When pricing your products or services, always do your research on the costs. It’s also important to monitor your costs overtime, so that you can make the necessary adjustments.
- Setting unrealistic business goals
It’s OK to dream big, but make sure you don’t set unrealistic business goals. Many entrepreneurs go into business thinking that they will get 100% (or more) of returns overnight. Setting the bar too high can be discouraging, and if you keep missing your goals, it could eventually drain you emotionally. As a result, you’ll lose your passion and give up on your dreams prematurely.
When setting goals, always make sure that they’re specific, measurable, accountable, realistic, and time-bound (SMART). This way, you’ll be able to see steady, but continuous progress. You’ll also avoid disappointments and find some motivation as you achieve the goals individually.
- Trying to grow your company too fast
Success doesn’t come overnight. Growing your business too fast can expose you to more growing pains than you can handle. For instance, you may be under-equipped to handle a sudden influx of orders from customers. With that, you may try to bridge the gap by hiring more people too quickly and end up hiring the wrong ones.
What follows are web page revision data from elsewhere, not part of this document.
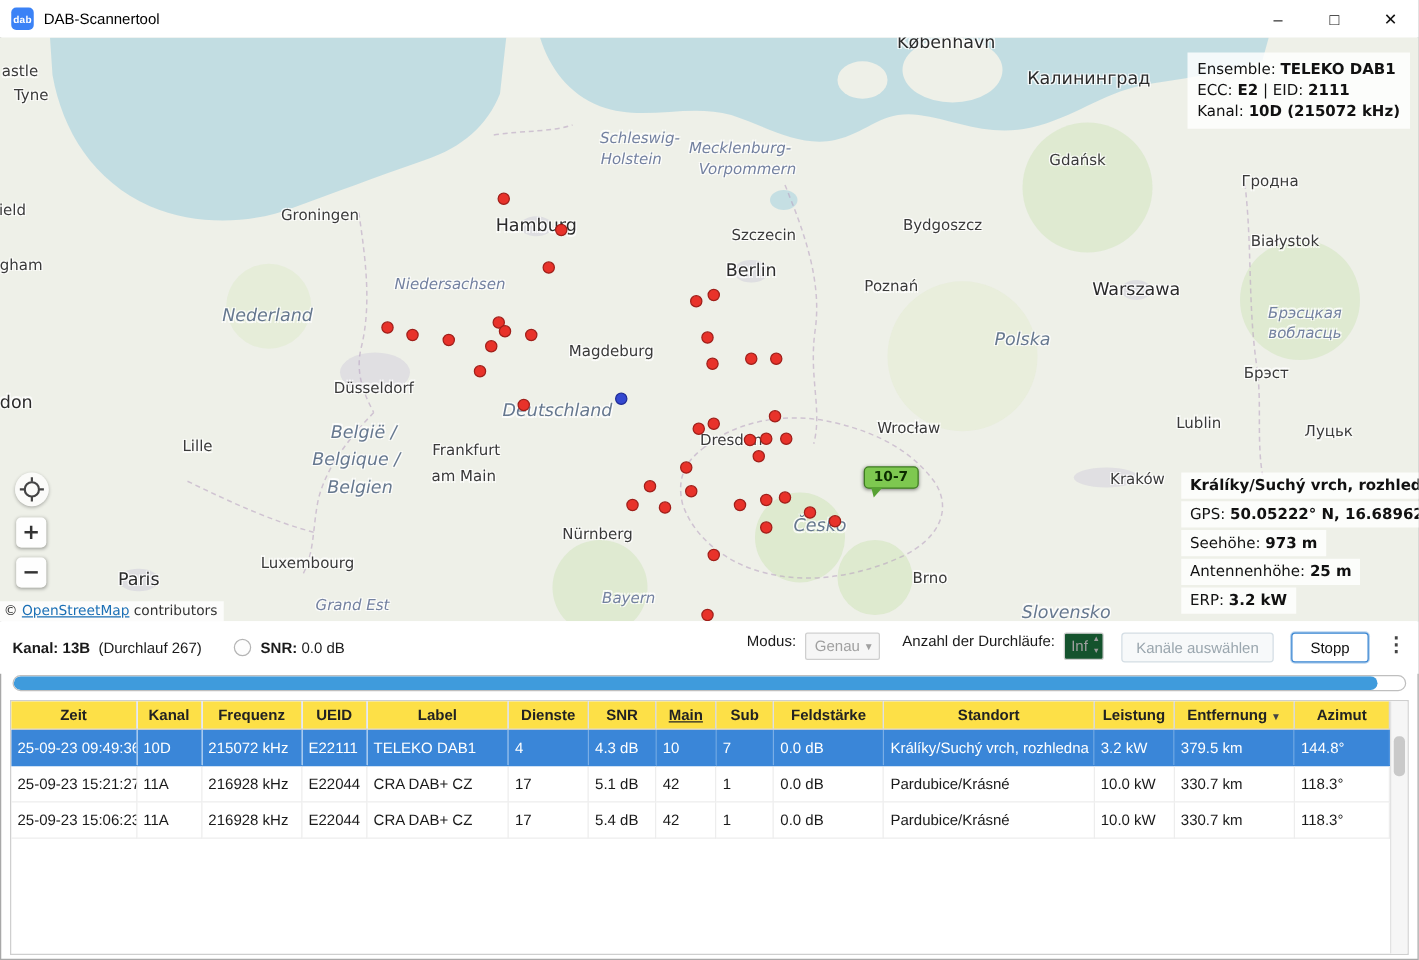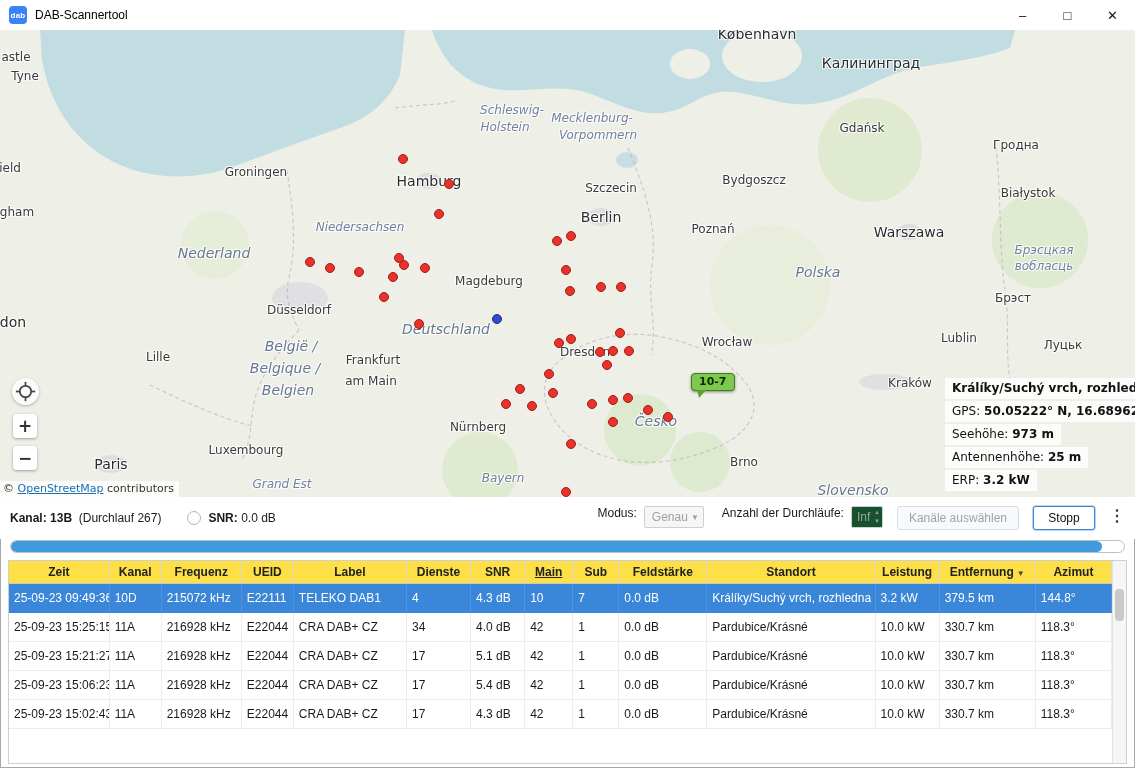--- a/index.html
+++ b/index.html
@@ -215,20 +215,37 @@
       <span class="dot red" style="left: 648px; top: 380px;"></span>
       <span class="dot red" style="left: 668px; top: 387px;"></span>
       <span class="dot red" style="left: 571px; top: 414px;"></span>
       <span class="dot red" style="left: 566px; top: 462px;"></span>
     </div>
 
   <span class="dot blue" style="left: 497px; top: 289px;"></span>
 
   <div class="marker" style="left: 691px; top: 343px;">10-7</div>
 
+  <div class="infobox ensemblebox">
+    <div>
+      <span>Ensemble:</span>
+      <b>TELEKO DAB1</b>
+    </div>
+    <div>
+      <span>ECC:</span>
+      <b>E2</b>
+      <span>|</span>
+      <span>EID:</span>
+      <b>2111</b>
+    </div>
+    <div>
+      <span>Kanal:</span>
+      <b>10D (215072 kHz)</b>
+    </div>
+  </div>
 
   <div class="infobox txbox">
     <div class="chip"><b>Králíky/Suchý vrch, rozhledna</b></div>
     <div class="chip">
       <span>GPS:</span>
       <b>50.05222° N, 16.68962° E</b>
     </div>
     <div class="chip">
       <span>Seehöhe:</span>
       <b>973 m</b>
@@ -325,36 +342,20 @@
           <td>4.3 dB</td>
           <td>10</td>
           <td>7</td>
           <td>0.0 dB</td>
           <td>Králíky/Suchý vrch, rozhledna</td>
           <td>3.2 kW</td>
           <td>379.5 km</td>
           <td>144.8°</td>
         </tr>
         <tr>
-          <td>25-09-23 15:25:15</td>
-          <td>11A</td>
-          <td>216928 kHz</td>
-          <td>E22044</td>
-          <td>CRA DAB+ CZ</td>
-          <td>34</td>
-          <td>4.0 dB</td>
-          <td>42</td>
-          <td>1</td>
-          <td>0.0 dB</td>
-          <td>Pardubice/Krásné</td>
-          <td>10.0 kW</td>
-          <td>330.7 km</td>
-          <td>118.3°</td>
-        </tr>
-        <tr>
           <td>25-09-23 15:21:27</td>
           <td>11A</td>
           <td>216928 kHz</td>
           <td>E22044</td>
           <td>CRA DAB+ CZ</td>
           <td>17</td>
           <td>5.1 dB</td>
           <td>42</td>
           <td>1</td>
           <td>0.0 dB</td>
@@ -372,34 +373,18 @@
           <td>17</td>
           <td>5.4 dB</td>
           <td>42</td>
           <td>1</td>
           <td>0.0 dB</td>
           <td>Pardubice/Krásné</td>
           <td>10.0 kW</td>
           <td>330.7 km</td>
           <td>118.3°</td>
         </tr>
-        <tr>
-          <td>25-09-23 15:02:43</td>
-          <td>11A</td>
-          <td>216928 kHz</td>
-          <td>E22044</td>
-          <td>CRA DAB+ CZ</td>
-          <td>17</td>
-          <td>4.3 dB</td>
-          <td>42</td>
-          <td>1</td>
-          <td>0.0 dB</td>
-          <td>Pardubice/Krásné</td>
-          <td>10.0 kW</td>
-          <td>330.7 km</td>
-          <td>118.3°</td>
-        </tr>
       </tbody>
   </table>
   <div class="vscroll">
     <div class="vthumb"></div>
   </div>
 </div>
 
 </body></html>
Additionally, your cash reserves may not be enough to cover your business’ rapidly increasing costs. That alone is enough to bring your business down.
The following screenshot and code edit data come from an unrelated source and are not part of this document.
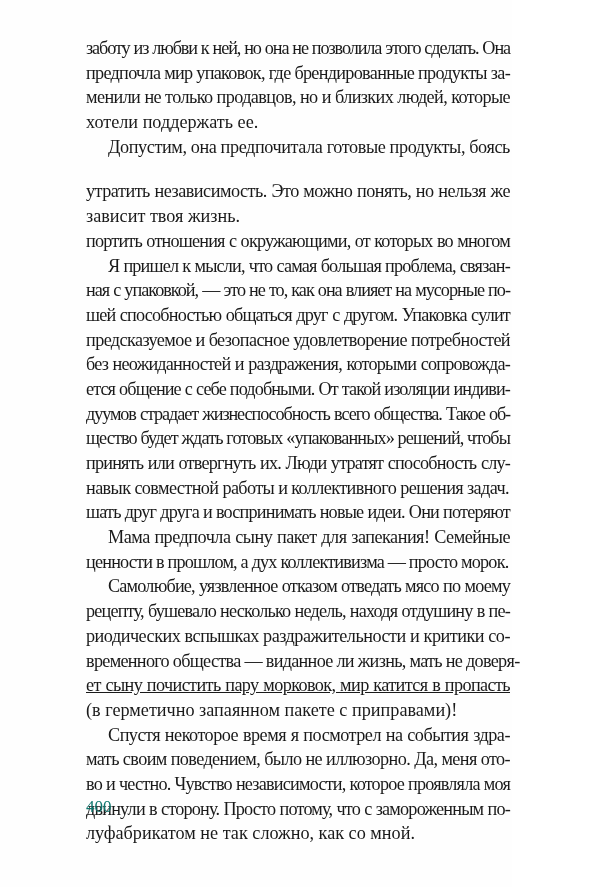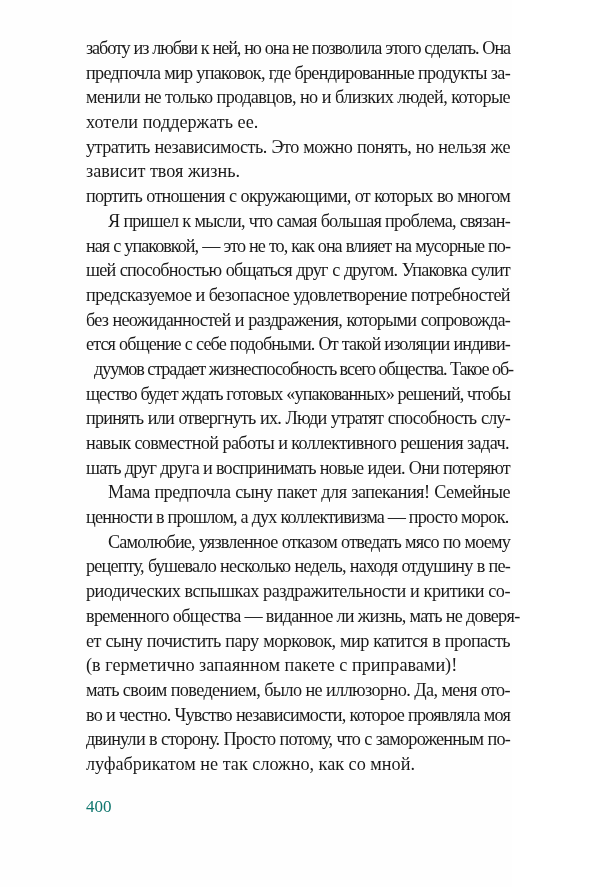--- a/index.html
+++ b/index.html
@@ -60,54 +60,56 @@
   <div class="text-block">
 
     <div>
       <span class="line" style="letter-spacing: -1.1px;">заботу из любви к ней, но она не позволила этого сделать. Она</span>
       <span class="line" style="letter-spacing: -0.7px;">предпочла мир упаковок, где брендированные продукты за-</span>
       <span class="line" style="letter-spacing: -0.6px;">менили не только продавцов, но и близких людей, которые</span>
       <span class="line last">хотели поддержать ее.</span>
     </div>
 
     <div>
-      <span class="line" style="letter-spacing: -0.5px;">утратить независимость. Это можно понять, но нельзя же</span>
+      <span class="line indent" style="letter-spacing: -0.4px;">Допустим, она предпочитала готовые продукты, боясь</span>
+      <span class="line" style="letter-spacing: -0.5px; margin-top: 20px;">утратить независимость. Это можно понять, но нельзя же</span>
       <span class="line last">зависит твоя жизнь.</span>
       <span class="line" style="letter-spacing: -0.8px;">портить отношения с окружающими, от которых во многом</span>
     </div>
 
     <div>
       <span class="line indent" style="letter-spacing: -0.8px;">Я пришел к мысли, что самая большая проблема, связан-</span>
       <span class="line" style="letter-spacing: -1px;">ная с упаковкой, — это не то, как она влияет на мусорные по-</span>
       <span class="line" style="letter-spacing: -0.8px;">шей способностью общаться друг с другом. Упаковка сулит</span>
       <span class="line" style="letter-spacing: -0.6px;">предсказуемое и безопасное удовлетворение потребностей</span>
       <span class="line" style="letter-spacing: -0.8px;">без неожиданностей и раздражения, которыми сопровожда-</span>
       <span class="line" style="letter-spacing: -0.9px;">ется общение с себе подобными. От такой изоляции индиви-</span>
-      <span class="line" style="letter-spacing: -1.1px; margin-left: 8px;">дуумов страдает жизнеспособность всего общества. Такое об-</span>
+      <span class="line" style="letter-spacing: -1.1px;">дуумов страдает жизнеспособность всего общества. Такое об-</span>
       <span class="line" style="letter-spacing: -0.9px;">щество будет ждать готовых «упакованных» решений, чтобы</span>
       <span class="line" style="letter-spacing: -0.8px;">принять или отвергнуть их. Люди утратят способность слу-</span>
       <span class="line last" style="letter-spacing: -0.6px;">навык совместной работы и коллективного решения задач.</span>
       <span class="line" style="letter-spacing: -0.8px;">шать друг друга и воспринимать новые идеи. Они потеряют</span>
     </div>
 
     <div>
       <span class="line indent" style="letter-spacing: -0.5px;">Мама предпочла сыну пакет для запекания! Семейные</span>
       <span class="line last" style="letter-spacing: -0.8px;">ценности в прошлом, а дух коллективизма — просто морок.</span>
     </div>
 
     <div>
       <span class="line indent" style="letter-spacing: -0.8px;">Самолюбие, уязвленное отказом отведать мясо по моему</span>
       <span class="line" style="letter-spacing: -0.8px;">рецепту, бушевало несколько недель, находя отдушину в пе-</span>
       <span class="line" style="letter-spacing: -0.5px;">риодических вспышках раздражительности и критики со-</span>
       <span class="line" style="letter-spacing: -0.7px;">временного общества — виданное ли жизнь, мать не доверя-</span>
-      <span class="line" style="letter-spacing: -0.6px;">ет сыну почистить пару морковок, мир катится в пропасть</span>
+      <span class="line" style="letter-spacing: -0.6px; text-decoration: underline;">ет сыну почистить пару морковок, мир катится в пропасть</span>
       <span class="line last">(в герметично запаянном пакете с приправами)!</span>
     </div>
 
     <div>
+      <span class="line indent" style="letter-spacing: -0.5px;">Спустя некоторое время я посмотрел на события здра-</span>
       <span class="line" style="letter-spacing: -0.6px;">мать своим поведением, было не иллюзорно. Да, меня ото-</span>
       <span class="line" style="letter-spacing: -0.8px;">во и честно. Чувство независимости, которое проявляла моя</span>
       <span class="line" style="letter-spacing: -0.8px;">двинули в сторону. Просто потому, что с замороженным по-</span>
       <span class="line last">луфабрикатом не так сложно, как со мной.</span>
     </div>
   </div>
 
   <div class="page-number">400</div>
 </div>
The truth is that it can take years to see astronomical profits from your hard work. Sometimes, it’s better to see your company grow at a slow but steady pace.
- Ignoring the competition
It’s an amateur mistake to think you won’t have any competition when starting a business. Even when you have the latest equipment or offer top-notch service, expect that there will be at least a few businesses that provide the same services or products as you. They may choose your competitor over you because they offer extra services or their location is easily accessible. In that case, you’d need to up your game and do something about it.
You also need to consider the market saturation when studying your competitors. For example, if you’re in the salon industry, there might be hundreds of other beauty salons in your area, so the market may already be saturated with hairdressers. With that, you may need to come up with ideas that will make your business stand out.
Before launching your business, always do competitive research. Try to study what they offer and compare them to yours. Identify which areas they excel in and where they’re the weakest. Use the information you gathered to improve your services or product offerings.
Final thoughts
As a business owner, it’s important to be well-informed of the most common mistakes so you can avoid them. Running into these types of problems can have serious consequences for your bottom line and your business as a whole. By being aware of the most common mistakes and steering clear of them, you’ll ensure your business lives on to see another busy day.